Increased demand for diagnostic services for lower GI cancer and pressure on waiting times have been seen internationally in countries like Australia, the UK and Canada, where primary care plays a ‘gatekeeping’ role to specialist care. In many countries implementation of faecal occult blood tests (FOBTs) or faecal immunochemical tests (FITs) for CRC screening and diagnostic triage adds further pressure on colonoscopy services. In some healthcare systems, over-screening via colonoscopy is also an issue [4]. New diagnostic approaches are needed to help reduce the burden on specialist care, particularly in the current context of COVID-19 and associated delays in access to cancer diagnostic and treatment services [5].

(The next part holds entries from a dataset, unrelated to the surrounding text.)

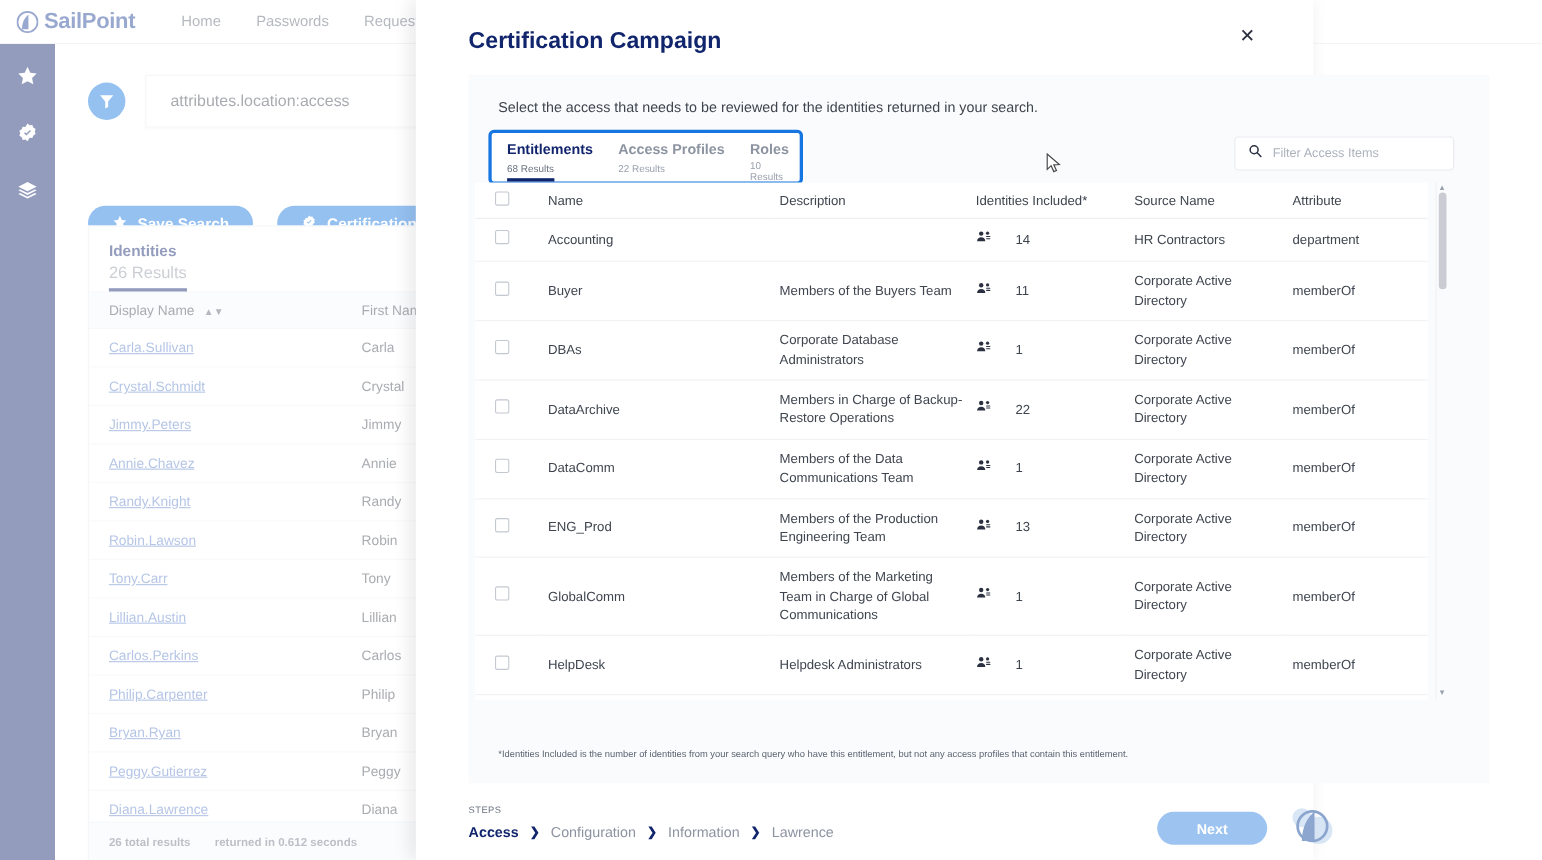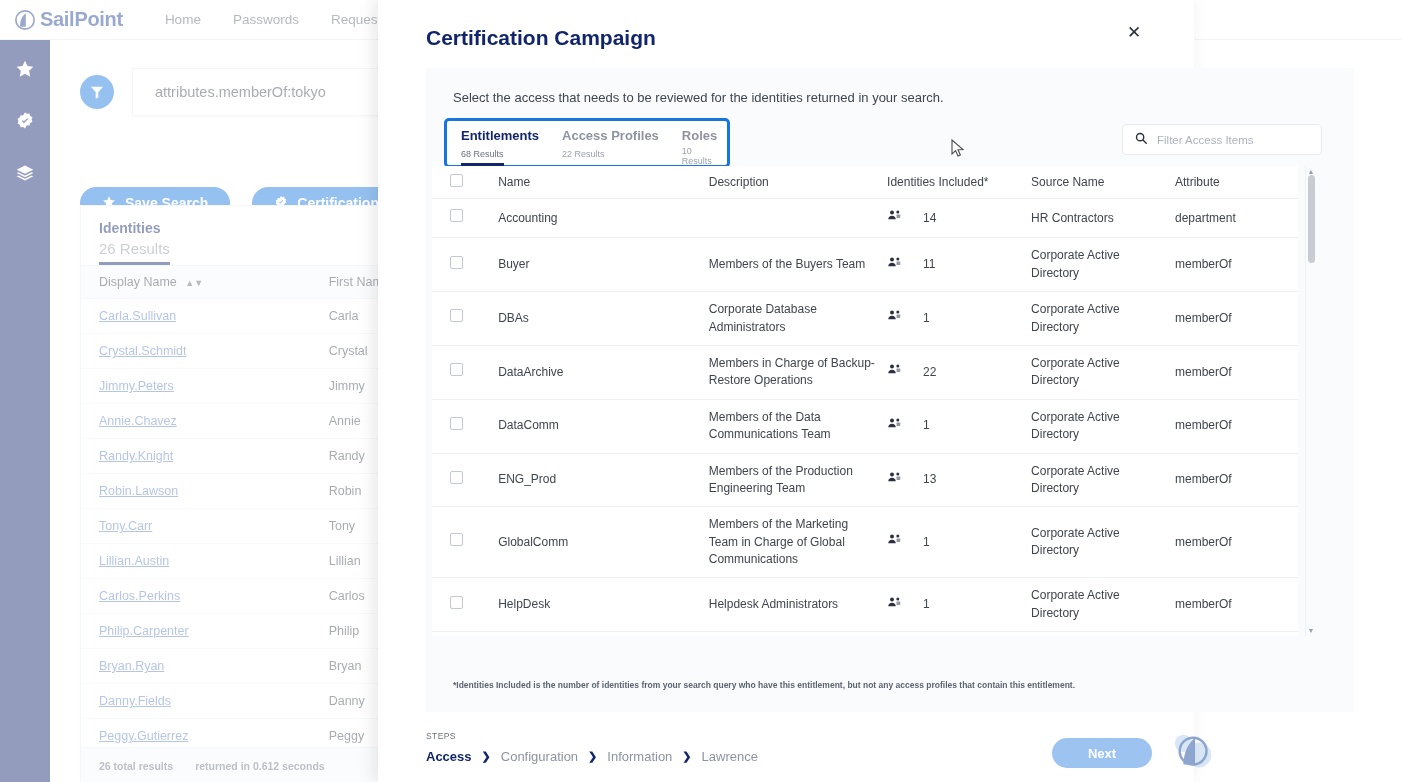"attributes.memberOf:tokyo" span { text: attributes.memberOf:tokyo -> attributes.location:access }
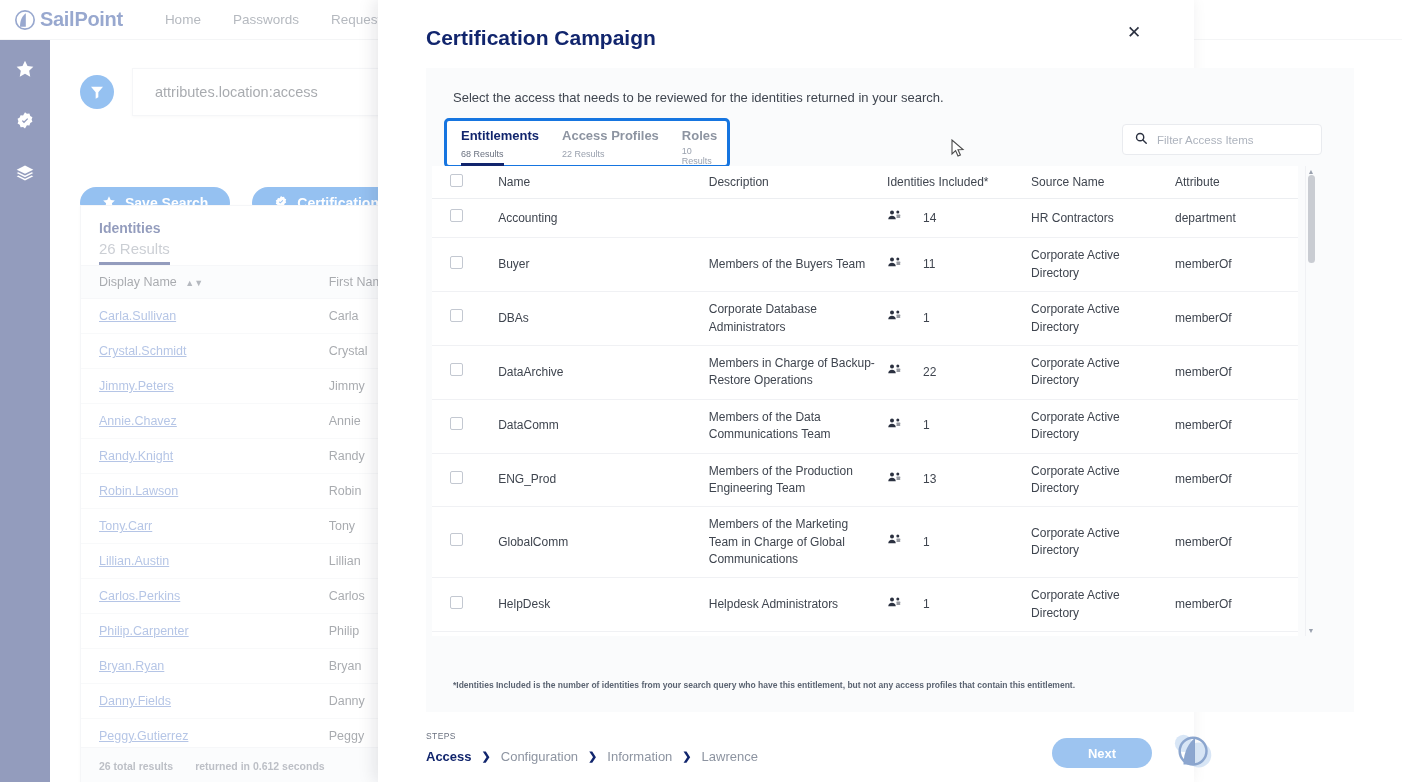"*Identities Included is the number" .footnote { font-weight: bold -> none }
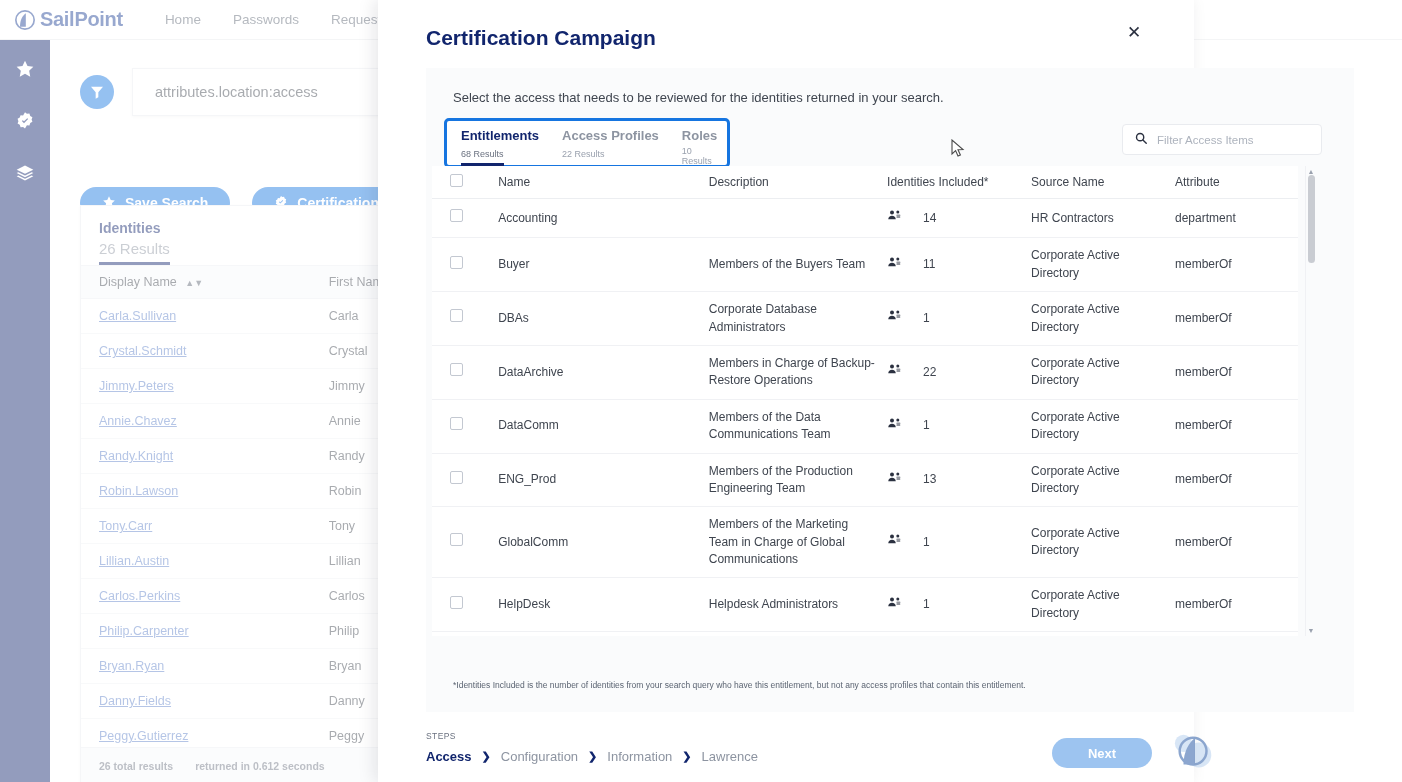"Danny.Fields" tr { html: <tr> <td><a>Danny.Fields</a></td> <td>Danny</td> </tr> -> none }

There is considerable interest in the potential of biomarkers to detect GI cancers [3]. To date, carcinoembryonic antigen (CEA) and carbohydrate antigen 19-9 (CA19-9) have played an important role in clinical practice to detect recurrent disease, but their diagnostic performance is inadequate for the early detection of new disease [3, 6, 7]. Substantial investment has been made developing new biomarkers for early detection, but most studies of these tests have occurred in specialist clinical settings [8] where cancer prevalence is higher than in the community settings where they would eventually be applied [9, 10]

The performance characteristics of a diagnostic test are strongly determined by the prevalence and severity of the target disease and of other diseases within the study population [9]. In populations where the prevalence of the target disease is low (e.g. GI cancer in primary care), the corresponding positive predictive values (PPV) are lower than in high-prevalence populations. Tests that are evaluated only in these high-prevalence populations tend to have lower sensitivity and higher specificity when translated to low-prevalence populations [10, 11]. This is known as the ‘spectrum effect’, and has crucial implications for comparing the performance of tests in different populations [9, 10].

In recognition of these issues, the CanTest Framework was developed (Fig. 1) [10]. This novel framework encompasses a translational pathway for diagnostic tests, from new test discovery to health system implementation in low-prevalence populations [11]. The framework highlights the importance of evaluating clinical performance, implementation, patient safety, quality of care, and cost-effectiveness in the intended setting. It is vital that these elements are investigated alongside test performance in order to ascertain clinical utility and improved outcomes for patients [8].

Fig. 1
figure 1

Source: Walter et al. 2019 [10]

The CanTest framework.

This review aimed to systematically identify novel biomarkers for the early detection of lower GI cancers that have measures of diagnostic performance and show sufficient promise to warrant further evaluation in low-prevalence populations.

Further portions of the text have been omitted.